Thus, neither overtly sentimental scenes nor the humorous satire of the Jellybys is seen as contradicting the impulse of truthfulness. Quite the opposite. Christianson sees “Dickens’s satiric treatment of philanthropy […] not [as] an end in itself; rather, its intention is purgative, to rescue philanthropy from the instrumentalising influence of other modern institutions” (2007: 87). As a novelist Dickens succeeds in weaving together different narrators, different modes, ranging from the satirical to the sentimental, combining the family novel with the suspense of detective fiction that builds on reader anticipation. Accordingly, Miller describes the novel’s overall structure in the following terms.
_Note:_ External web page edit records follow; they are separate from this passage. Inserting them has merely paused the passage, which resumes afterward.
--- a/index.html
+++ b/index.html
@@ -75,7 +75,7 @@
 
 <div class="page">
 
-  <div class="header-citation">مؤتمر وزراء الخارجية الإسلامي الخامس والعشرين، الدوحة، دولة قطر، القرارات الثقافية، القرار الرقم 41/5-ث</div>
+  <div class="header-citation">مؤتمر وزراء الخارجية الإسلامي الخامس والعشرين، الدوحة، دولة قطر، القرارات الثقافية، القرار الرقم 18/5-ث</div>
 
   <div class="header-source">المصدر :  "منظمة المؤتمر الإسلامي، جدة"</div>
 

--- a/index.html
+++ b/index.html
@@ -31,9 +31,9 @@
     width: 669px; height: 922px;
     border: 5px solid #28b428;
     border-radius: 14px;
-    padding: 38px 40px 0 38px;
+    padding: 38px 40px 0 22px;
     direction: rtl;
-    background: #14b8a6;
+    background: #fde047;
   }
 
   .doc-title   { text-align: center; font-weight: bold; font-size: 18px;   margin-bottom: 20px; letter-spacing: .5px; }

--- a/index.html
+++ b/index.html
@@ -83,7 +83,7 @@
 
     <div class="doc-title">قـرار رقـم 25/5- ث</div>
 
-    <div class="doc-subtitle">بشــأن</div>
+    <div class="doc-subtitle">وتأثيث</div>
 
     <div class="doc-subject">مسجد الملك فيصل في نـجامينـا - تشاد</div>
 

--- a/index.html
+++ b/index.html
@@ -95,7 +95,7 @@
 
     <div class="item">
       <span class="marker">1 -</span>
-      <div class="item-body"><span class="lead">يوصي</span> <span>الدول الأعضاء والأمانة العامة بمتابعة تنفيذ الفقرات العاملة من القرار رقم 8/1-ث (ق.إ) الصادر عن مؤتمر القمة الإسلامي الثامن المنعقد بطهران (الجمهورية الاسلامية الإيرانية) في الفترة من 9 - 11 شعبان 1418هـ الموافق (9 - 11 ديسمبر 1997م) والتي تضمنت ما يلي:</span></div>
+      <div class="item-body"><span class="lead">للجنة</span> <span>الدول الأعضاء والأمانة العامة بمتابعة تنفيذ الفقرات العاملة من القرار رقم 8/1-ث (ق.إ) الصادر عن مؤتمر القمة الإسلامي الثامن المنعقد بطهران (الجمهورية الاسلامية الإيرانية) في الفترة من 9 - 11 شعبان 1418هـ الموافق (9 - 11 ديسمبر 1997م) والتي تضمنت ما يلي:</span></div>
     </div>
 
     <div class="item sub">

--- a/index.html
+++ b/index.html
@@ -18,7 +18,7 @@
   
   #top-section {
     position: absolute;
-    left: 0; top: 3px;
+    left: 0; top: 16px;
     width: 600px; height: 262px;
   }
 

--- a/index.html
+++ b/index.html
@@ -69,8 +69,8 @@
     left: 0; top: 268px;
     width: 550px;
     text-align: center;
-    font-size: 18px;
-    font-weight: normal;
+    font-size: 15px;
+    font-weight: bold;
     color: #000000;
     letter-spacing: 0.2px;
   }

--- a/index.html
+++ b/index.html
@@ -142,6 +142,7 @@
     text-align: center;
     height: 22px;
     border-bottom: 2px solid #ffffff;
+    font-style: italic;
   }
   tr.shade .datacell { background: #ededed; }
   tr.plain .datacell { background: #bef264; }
It is

the compositional principles of discontinuity and delay that organize the form from within its own structure: not only in the formal breaks of chapters, installments, volumes, but also in the substantive shifts from this plot-line to that, or from one point of view or narration to another; and generally in the shrewd administration of suspense that keeps the novel always tending toward a denouement that is continually being withheld. (Miller 1983: 76)

The combination of suspense and sentimentalism is conciliatory because the readers know that Dickens will weave everything together. Following Miller, it is paradoxically the multiplicity of narrative styles and voices that shapes Dickens’s consolidating tonality in Bleak House. Both in terms of content and form, Dickens secures a cosy version of domestic Britishness, in which maternal incompetence can often be compensated by benevolent older male characters like Mr Jarndyce. He relies on a “benevolent paternalism” (Moore 2004: 37) as an ordering principle that is sympathetic to the plight of the poor who are excluded from the realm of the familiar and, despite being critical of systemic failures, keeps more dangerous radical ideas that would endanger the middle-class status quo (voiced for instance by the Chartists) at a safe distance.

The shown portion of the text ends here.